Of mice and men (and pigs), a cystic fibrosis mystery solved
New research from the University of Iowa answers a question that has vexed cystic fibrosis (CF) researchers for almost 25 years: why don't mice with CF gene mutations develop the life-threatening lung disease that affects most people with CF?
Published Jan. 29 in the journal Science, the research led by Michael Welsh, M.D., provides an answer to this long-standing scientific puzzle, and in doing so, identifies a proton pump that may be a target for new CF therapies.

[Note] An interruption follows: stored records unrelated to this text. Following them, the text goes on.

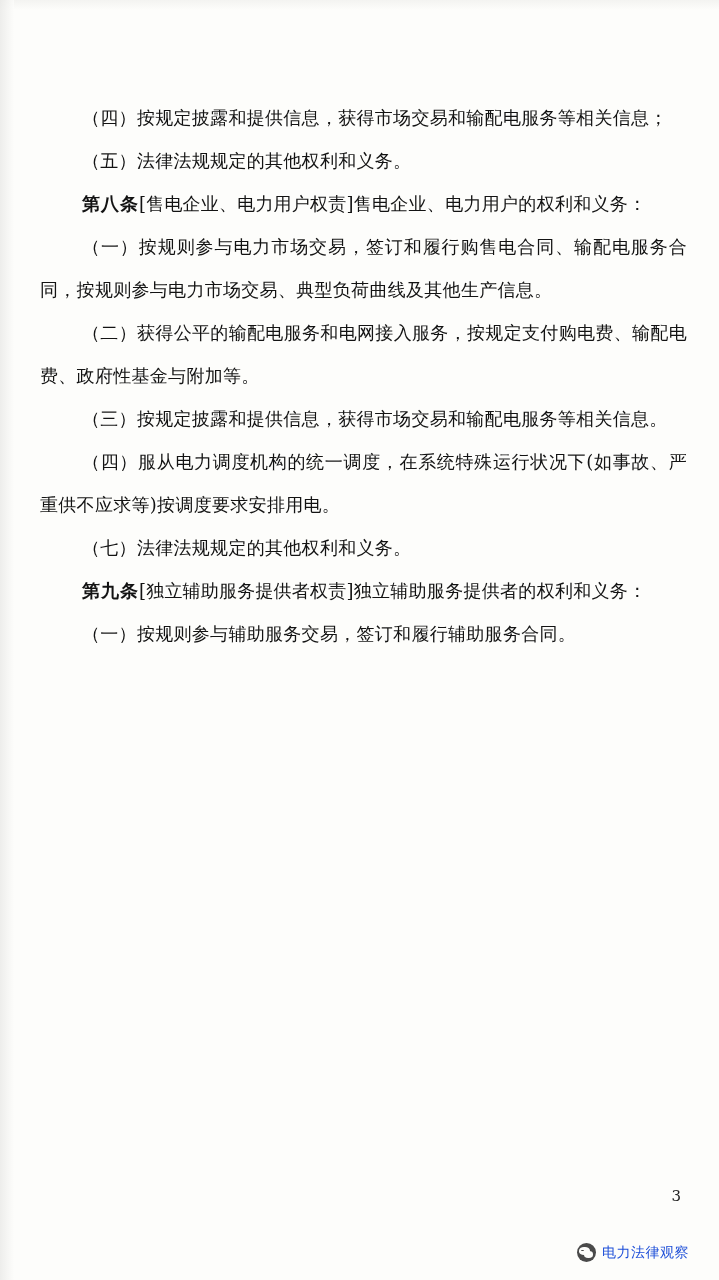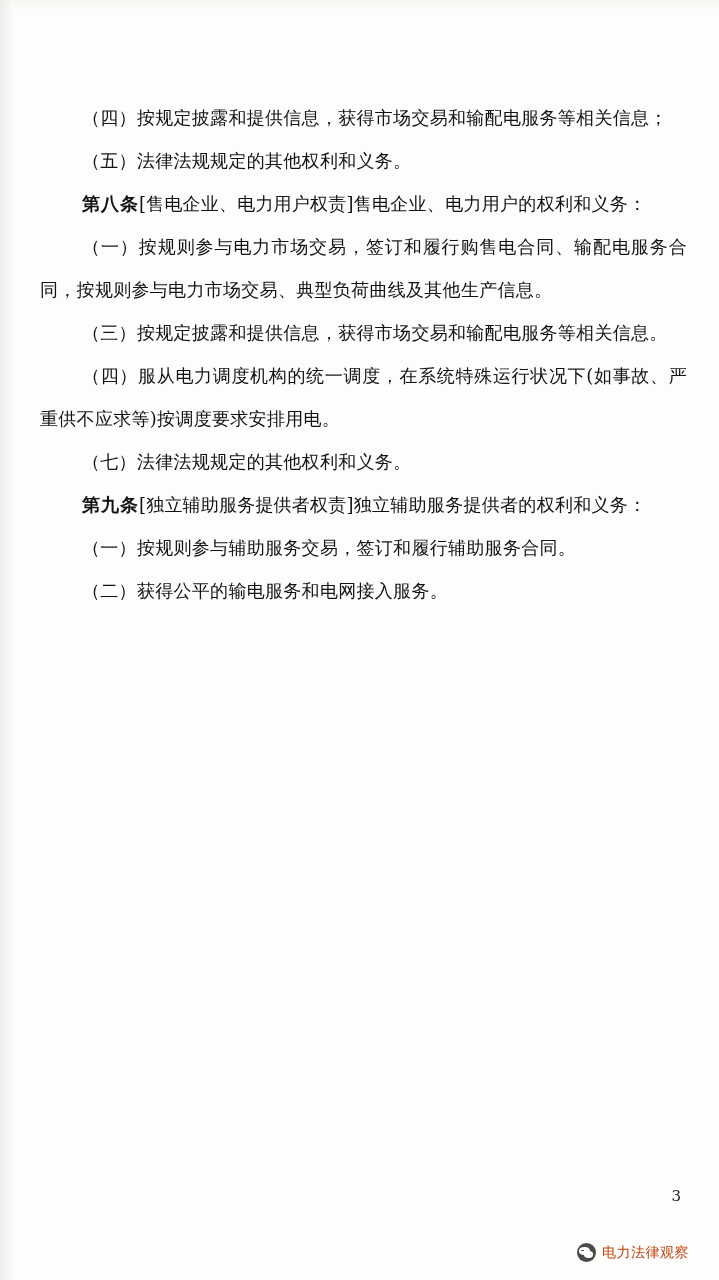"（二）获得公平的输配电服务和电网接入服务，按规定支付购电费、输配电费、政府性基金" p.para { html: none -> <p>（二）获得公平的输配电服务和电网接入服务，按规定支付购电费、输配电费、政府性基金与附加等。</p> }
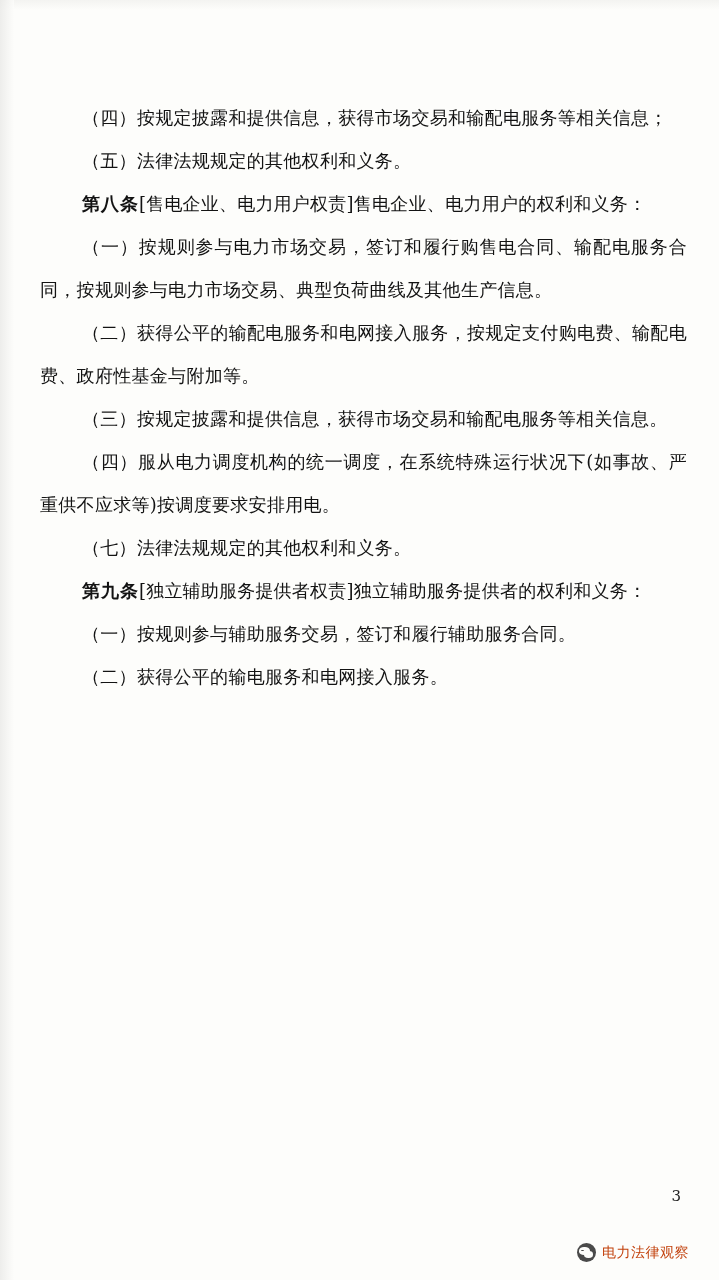"（二）获得公平的输电服务和电网接入服务。" p.para { html: <p>（二）获得公平的输电服务和电网接入服务。</p> -> none }
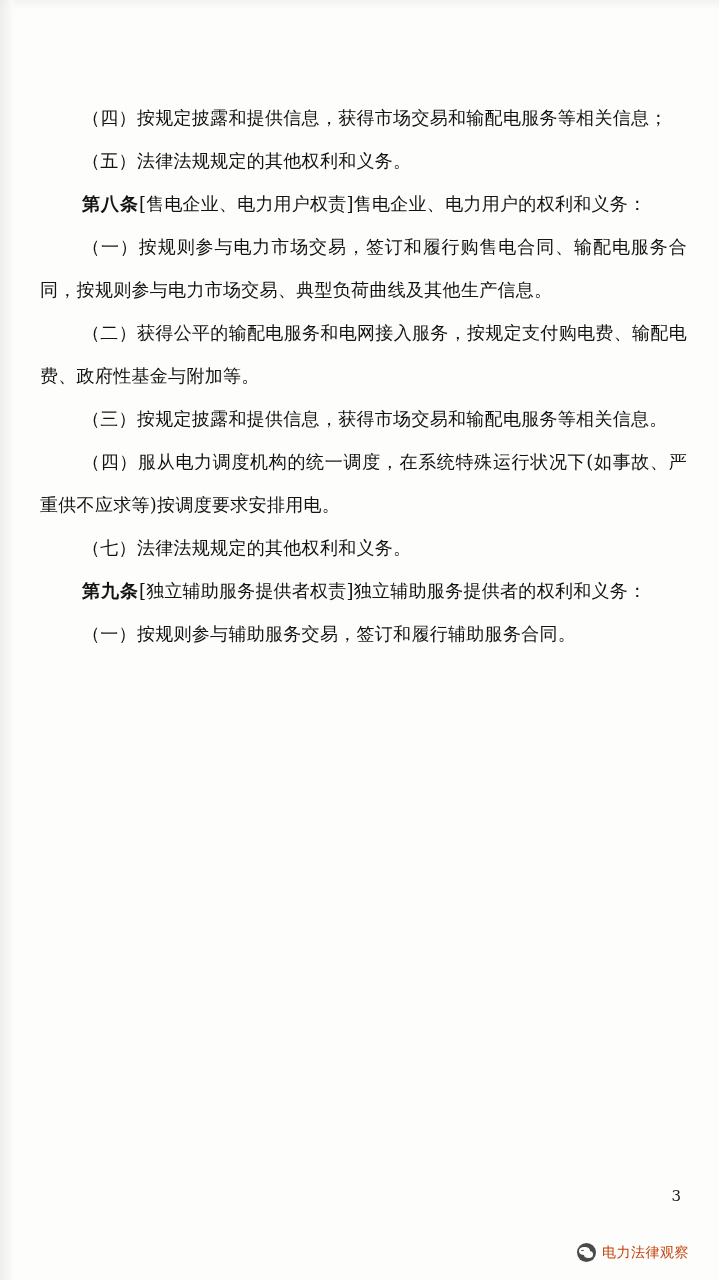"电力法律观察" .brand-text { color: #c2410c -> #1d4ed8 }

"Since the first CF mouse was reported in 1992, I have been asked hundreds of times, 'Why don't CF mice have respiratory host defense defects and develop lung infections?'" says Welsh, UI professor of internal medicine, molecular physiology and biophysics, a Howard Hughes Medical Institute Investigator, and Director of the Pappajohn Biomedical Institute.
In answering this question, Viral Shah, first author of the study and a student in the Medical Scientist Training Program at the UI Carver College of Medicine, homed in on the thin layer of liquid that covers the airways, i.e., the tracheal and bronchial passages. Shah and his colleagues specifically studied the liquid's acidity. The importance of acidity was revealed in earlier UI studies using CF pigs. That work showed that CF pigs have an abnormally acidic airway liquid, and that increased acidity impairs the ability of the airways to fight off infection.